Sir Edward George Clarke QC (15 February 1841 – 26 April 1931) was a British barrister and politician, considered one of the leading advocates of the late Victorian era and serving as Solicitor-General in the Conservative government of 1886–1892. His legal career included representing Oscar Wilde in his disastrous prosecution of the Marquess of Queensberry for libel, and representing the plaintiff in the "baccarat case", during which Sir Edward cross-examined the Prince of Wales.

Clarke was the son of J. G. Clarke of Moorgate Street, London. He was educated at King's College London. In 1859 he became a writer in India Office, but resigned in the next year, and became a law reporter. He obtained a Tancred Scholarship in 1861, and was called to the bar at Lincoln's Inn in 1864, joining the Home Circuit.

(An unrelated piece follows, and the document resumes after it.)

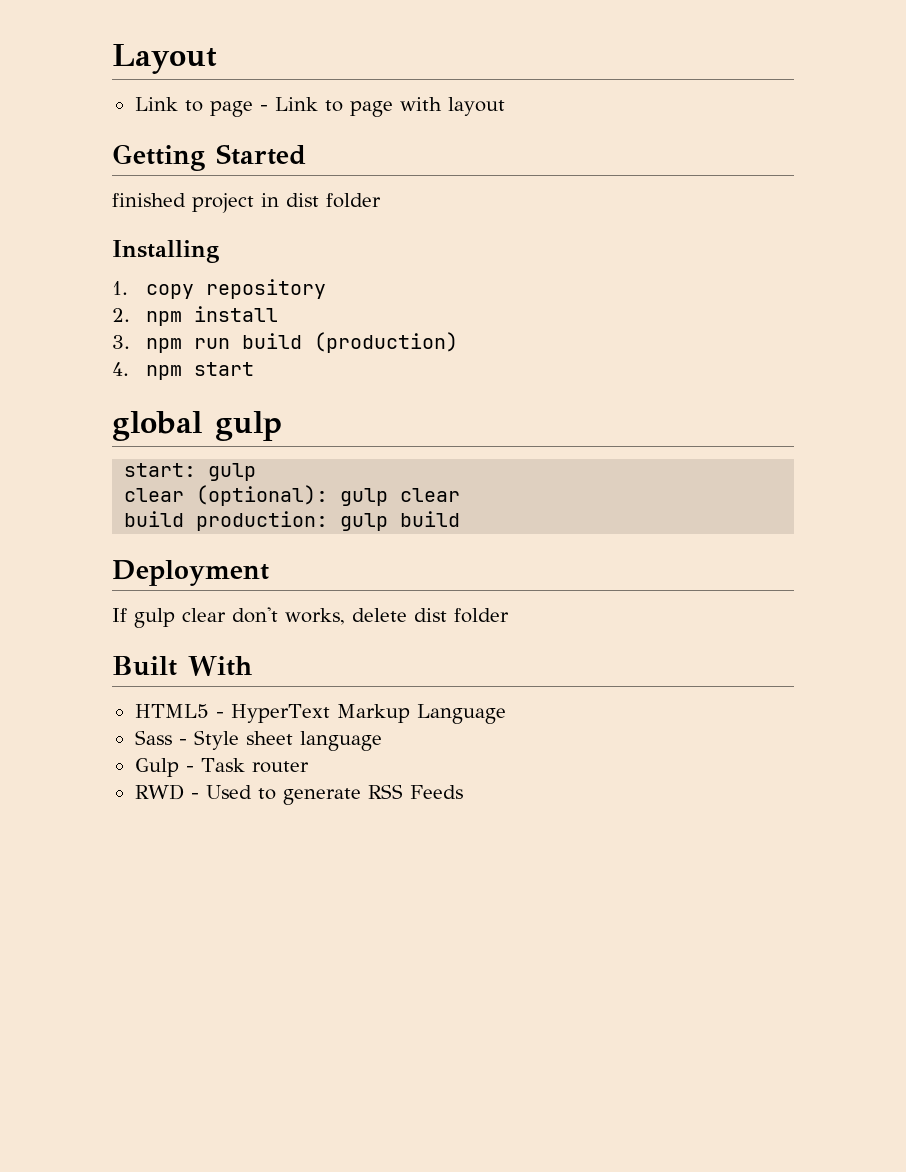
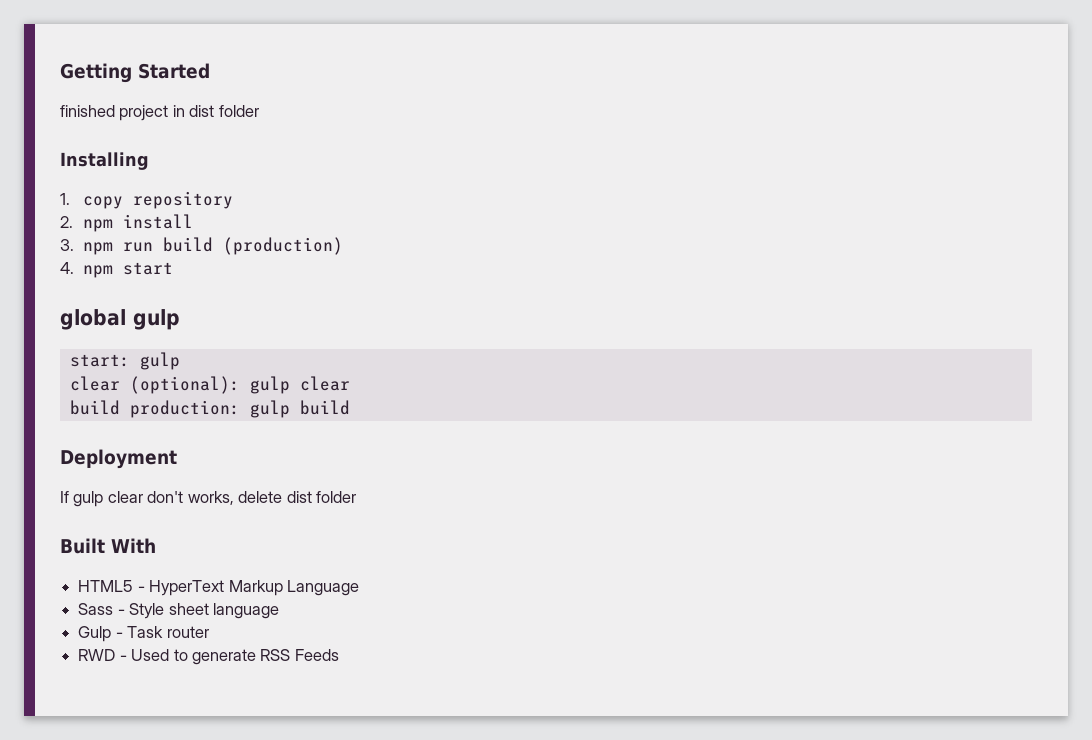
[112,44,217,74] [134,97,505,117] Layout // Link to page - Link to page with layout // -> (60, 73) none

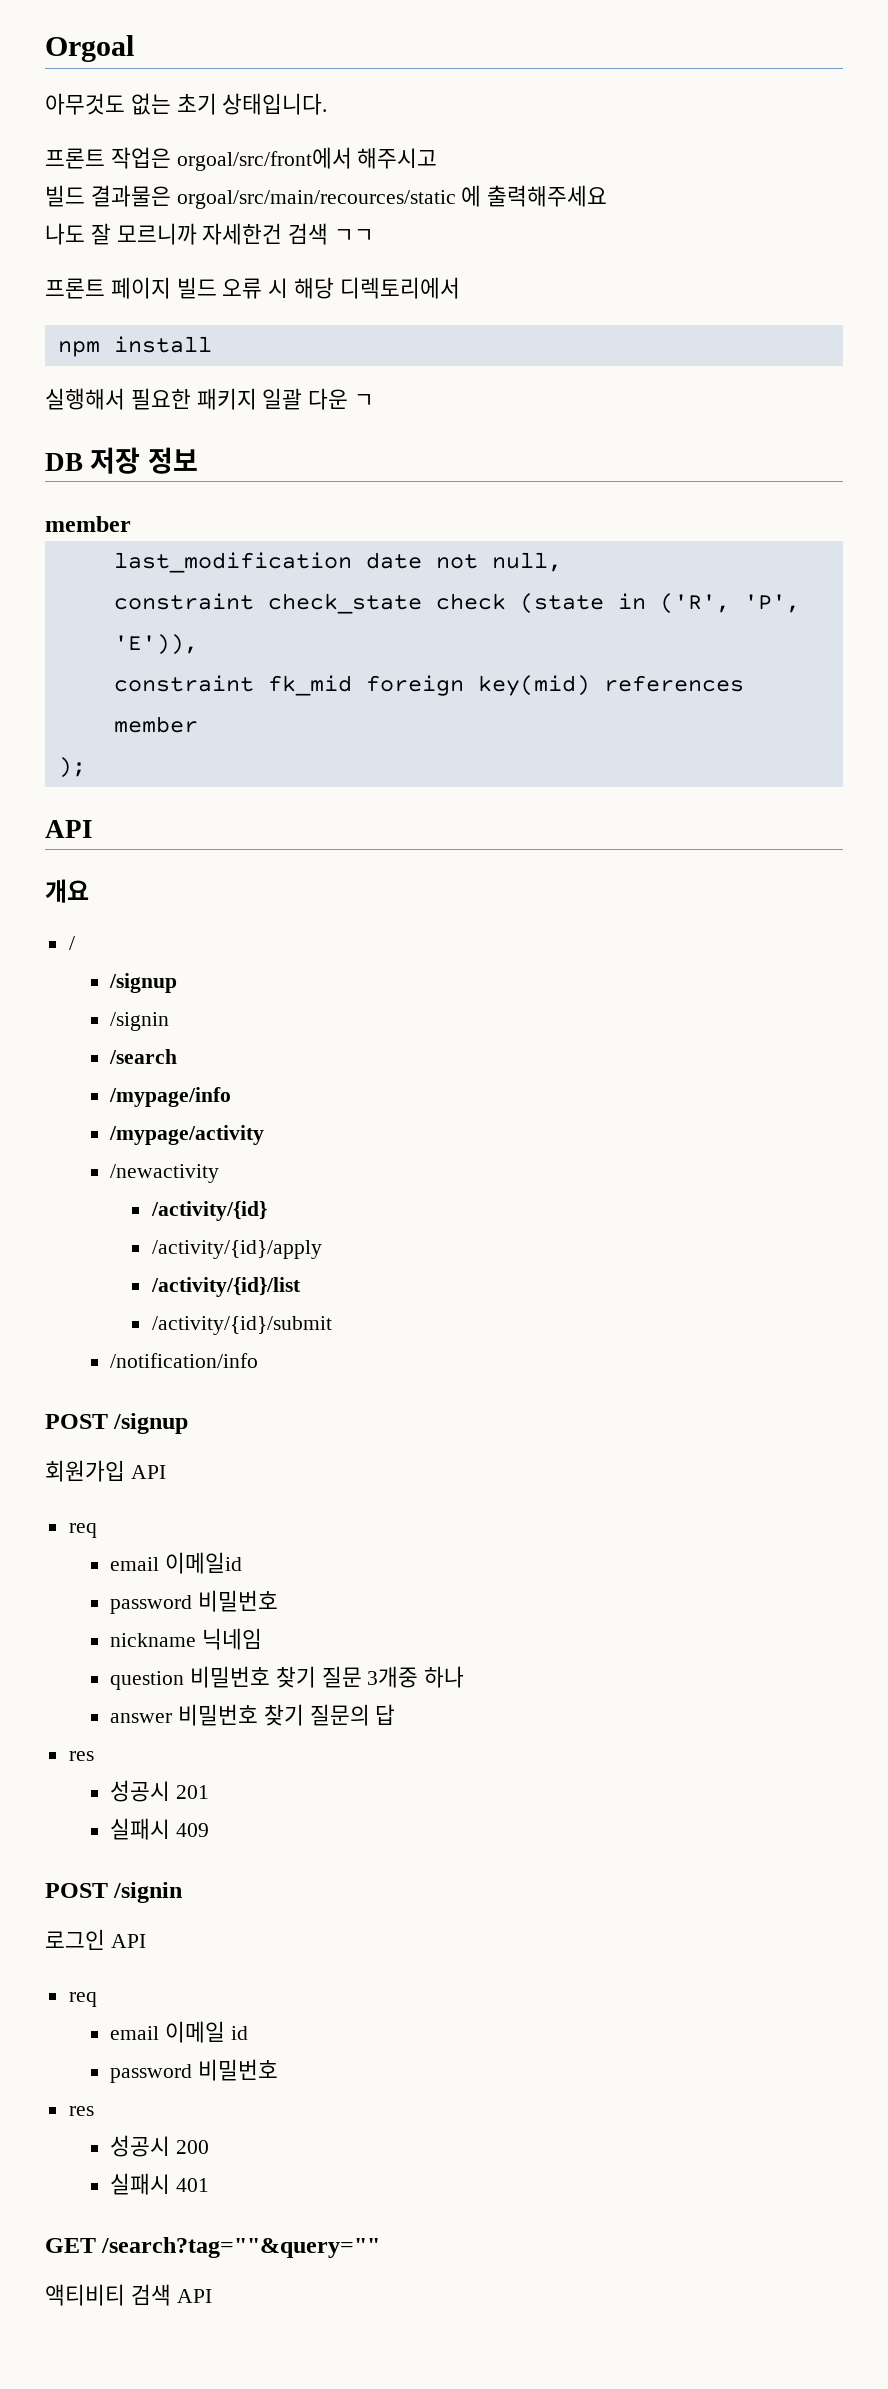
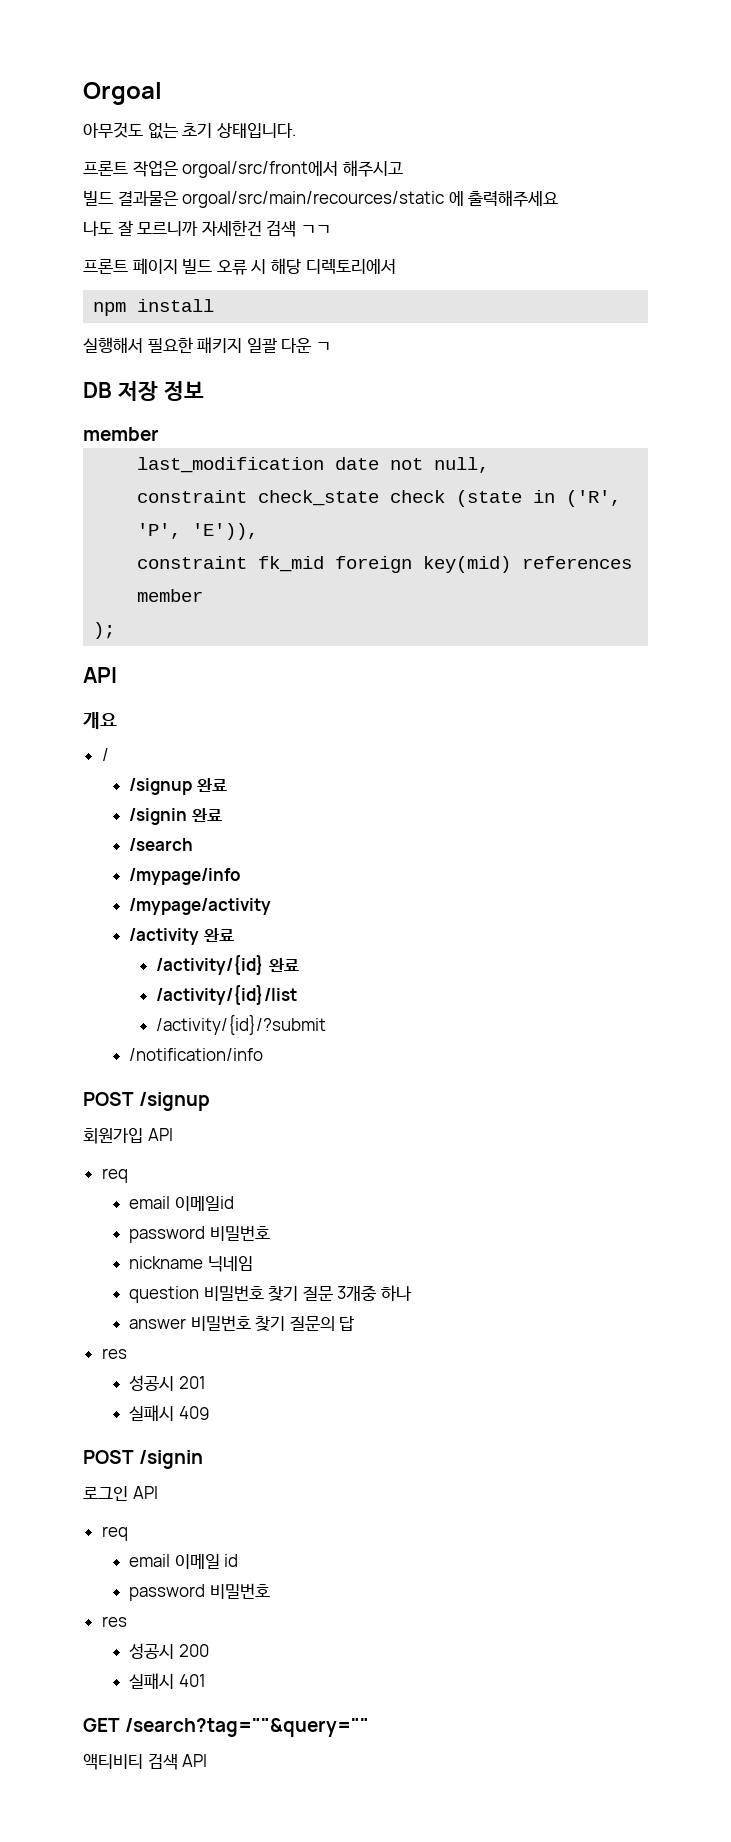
[110,1012,170,1031] // /signin -> [196,778,227,792] [129,808,222,825] 완료 // /signin 완료
[110,1164,220,1183] /newactivity -> [129,928,234,945] /activity 완료
[151,1240,322,1259] // /activity/{id}/apply -> [269,958,300,972] 완료
[151,1316,332,1335] /activity/{id}/submit -> [156,1014,327,1035] /activity/{id}/?submit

Clarke quickly gained a high reputation at the junior bar, and made his name appearing for the defence in the two most notorious cases of 1877, securing the acquittal of his namesake Chief Inspector Clarke in the Great Scotland Yard scandal (when other senior CID detectives were convicted of corruption) and unsuccessfully defending Patrick Staunton (who had been accused of complicity in starving his sister-in-law to death) in the Penge Murder. On the back of these successes Clarke took silk in 1880, and quickly came to be recognised as one of the leading members of the bar; he became a bencher of Lincoln's Inn in 1882, and was knighted in 1886. He also entered Parliament as Conservative MP for Southwark at a by-election early in 1880, but being unable to hold the seat at the general election later that year he was elected instead for Plymouth. He was Solicitor-General in the Conservative administration of 1886–1892, but declined office when the party returned to power in 1895 as he would have been debarred from continuing his lucrative private practice.